(Revision comparison data)
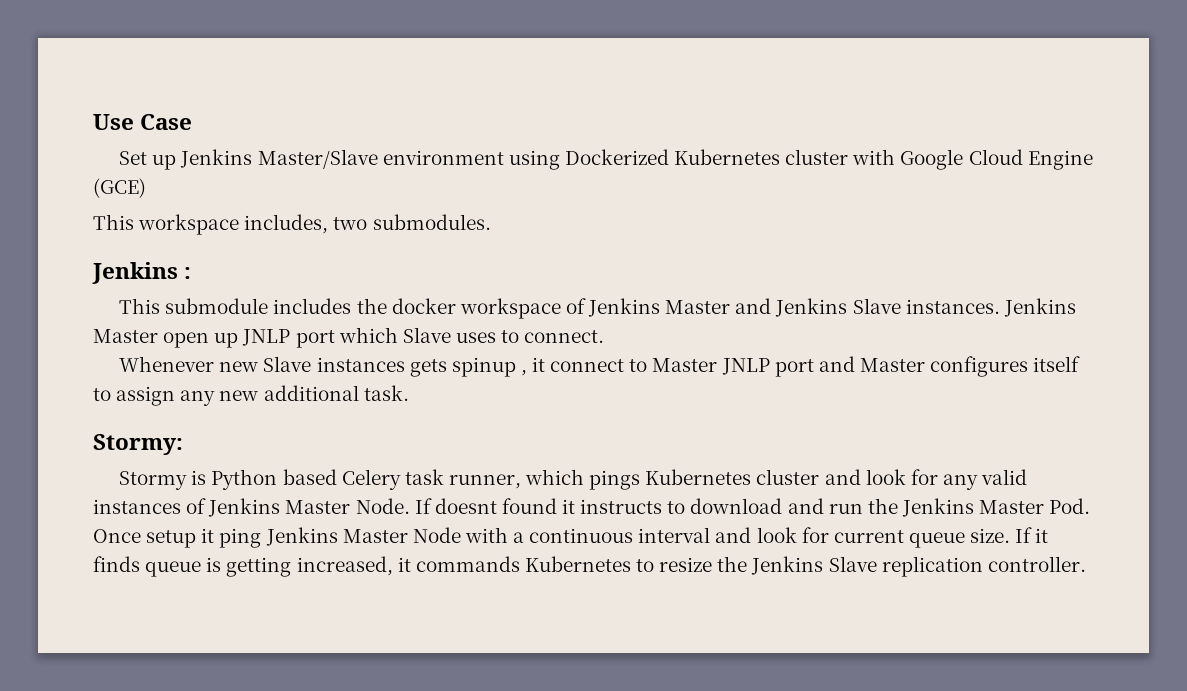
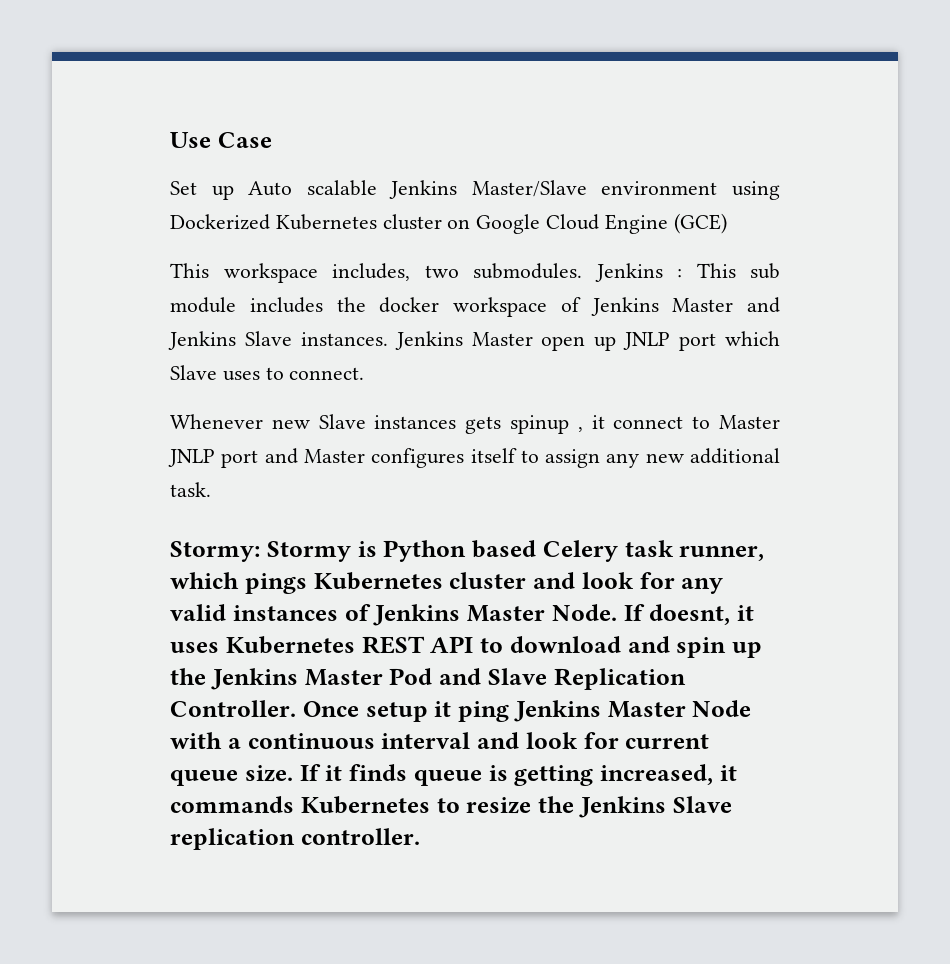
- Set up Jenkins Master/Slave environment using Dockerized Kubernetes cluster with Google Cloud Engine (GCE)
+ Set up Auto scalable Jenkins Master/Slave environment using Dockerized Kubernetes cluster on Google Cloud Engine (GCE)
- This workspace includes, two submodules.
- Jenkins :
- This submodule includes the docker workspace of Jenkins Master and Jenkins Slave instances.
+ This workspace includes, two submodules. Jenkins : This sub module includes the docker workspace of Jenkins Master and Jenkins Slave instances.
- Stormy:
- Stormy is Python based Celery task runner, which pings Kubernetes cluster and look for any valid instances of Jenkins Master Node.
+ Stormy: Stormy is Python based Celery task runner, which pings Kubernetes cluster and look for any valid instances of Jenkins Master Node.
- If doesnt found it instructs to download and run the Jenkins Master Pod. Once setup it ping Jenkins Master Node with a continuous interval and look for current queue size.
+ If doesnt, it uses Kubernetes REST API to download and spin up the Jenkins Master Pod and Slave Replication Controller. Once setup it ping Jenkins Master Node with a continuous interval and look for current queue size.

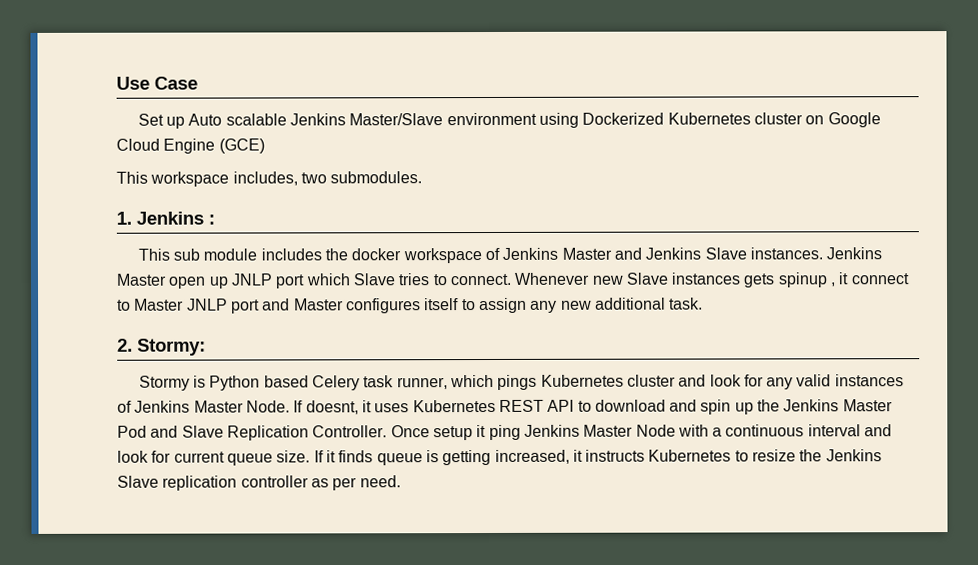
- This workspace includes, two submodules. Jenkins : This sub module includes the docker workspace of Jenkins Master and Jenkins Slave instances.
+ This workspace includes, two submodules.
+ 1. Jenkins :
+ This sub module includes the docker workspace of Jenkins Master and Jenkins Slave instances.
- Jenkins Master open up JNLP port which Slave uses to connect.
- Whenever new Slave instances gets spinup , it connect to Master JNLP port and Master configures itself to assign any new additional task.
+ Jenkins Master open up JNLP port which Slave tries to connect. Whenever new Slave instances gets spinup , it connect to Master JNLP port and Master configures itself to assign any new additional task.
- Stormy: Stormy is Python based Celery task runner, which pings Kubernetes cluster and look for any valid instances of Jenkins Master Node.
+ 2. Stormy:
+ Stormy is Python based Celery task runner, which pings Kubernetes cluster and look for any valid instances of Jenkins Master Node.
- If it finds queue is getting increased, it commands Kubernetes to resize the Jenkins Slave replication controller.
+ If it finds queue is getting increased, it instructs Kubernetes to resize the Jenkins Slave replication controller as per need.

**Directions**
What is the number of lines in the entries above that contain the string "Cloud"? Reply with the number and nothing more.

**Response area**
2